__DATA TO EXAMINE__:
::::

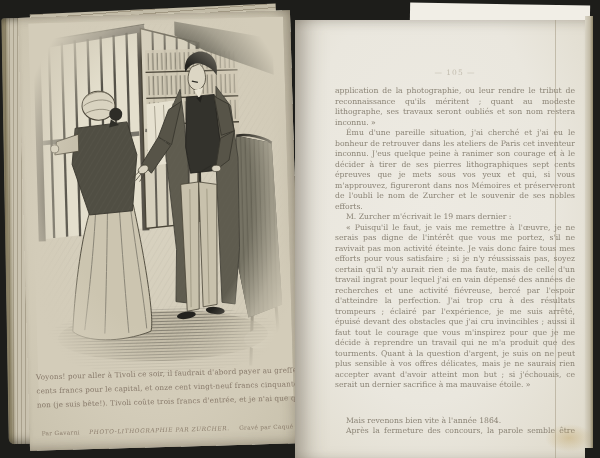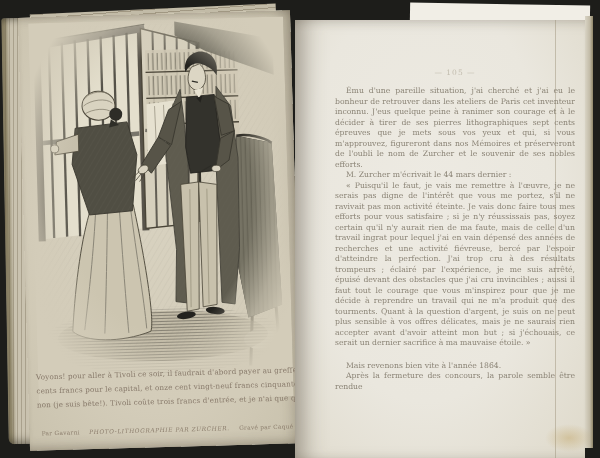--- a/index.html
+++ b/index.html
@@ -77,21 +77,21 @@
     position:absolute;left:40px;width:240px;top:48px;
     text-align:center;color:#c2bcae;font-size:7.5px;letter-spacing:1px;
   }
   .textblock{
     position:absolute;left:40px;width:240px;top:66px;height:350px;overflow:hidden;
     color:#8b8476;font-size:7.7px;line-height:10.5px;text-align:justify;
     text-rendering:optimizeLegibility;
   }
   .textblock p{margin:0;}
   .textblock p.ind{text-indent:11px;}
-  .textblock p.gap{margin-top:12px;}
+  .textblock p.gap{margin-top:25px;}
 </style>
 </head>
 <body>
 
 <div class="top-stack"></div>
 <div class="left-stack"></div>
 <div class="under-leaf"></div>
 
 <div class="left-page">
 
@@ -251,22 +251,23 @@
     <span class="left">Par Gavarni</span>
     <span class="center">PHOTO-LITHOGRAPHIE PAR ZURCHER.</span>
     <span class="right">Gravé par Caqué</span>
   </div>
 </div>
 
 <div class="right-page">
   <div class="fore-crease"></div>
   <div class="pagenum">— 105 —</div>
   <div class="textblock">
+    <p>application de la photographie, ou leur rendre le tribut de reconnaissance qu'ils méritent ; quant au modeste lithographe, ses travaux seront oubliés et son nom restera inconnu. »</p>
     <p class="ind">Ému d'une pareille situation, j'ai cherché et j'ai eu le bonheur de retrouver dans les ateliers de Paris cet inventeur inconnu. J'eus quelque peine à ranimer son courage et à le décider à tirer de ses pierres lithographiques sept cents épreuves que je mets sous vos yeux et qui, si vous m'approuvez, figureront dans nos Mémoires et préserveront de l'oubli le nom de Zurcher et le souvenir de ses nobles efforts.</p>
-    <p class="ind">M. Zurcher m'écrivait le 44 mars dernier :</p>
+    <p class="ind">M. Zurcher m'écrivait le 19 mars dernier :</p>
     <p class="ind">« Puisqu'il le faut, je vais me remettre à l'œuvre, je ne serais pas digne de l'intérêt que vous me portez, s'il ne ravivait pas mon activité éteinte. Je vais donc faire tous mes efforts pour vous satisfaire ; si je n'y réussissais pas, soyez certain qu'il n'y aurait rien de ma faute, mais de celle d'un travail ingrat pour lequel j'ai en vain dépensé des années de recherches et une activité fiévreuse, bercé par l'espoir d'atteindre la perfection. J'ai trop cru à des résultats trompeurs ; éclairé par l'expérience, je me suis arrêté, épuisé devant des obstacles que j'ai cru invincibles ; aussi il faut tout le courage que vous m'inspirez pour que je me décide à reprendre un travail qui ne m'a produit que des tourments. Quant à la question d'argent, je suis on ne peut plus sensible à vos offres délicates, mais je ne saurais rien accepter avant d'avoir atteint mon but ; si j'échouais, ce serait un dernier sacrifice à ma mauvaise étoile. »</p>
     <p class="ind gap">Mais revenons bien vite à l'année 1864.</p>
     <p class="ind">Après la fermeture des concours, la parole semble être rendue</p>
   </div>
 </div>
 
 <div class="fore-edge"></div>
 <div class="stain"></div>
 
 </body></html>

::::

Count the lines of the material that include the word "color", then report only the total.

__THE COMPLETED TASK__: 2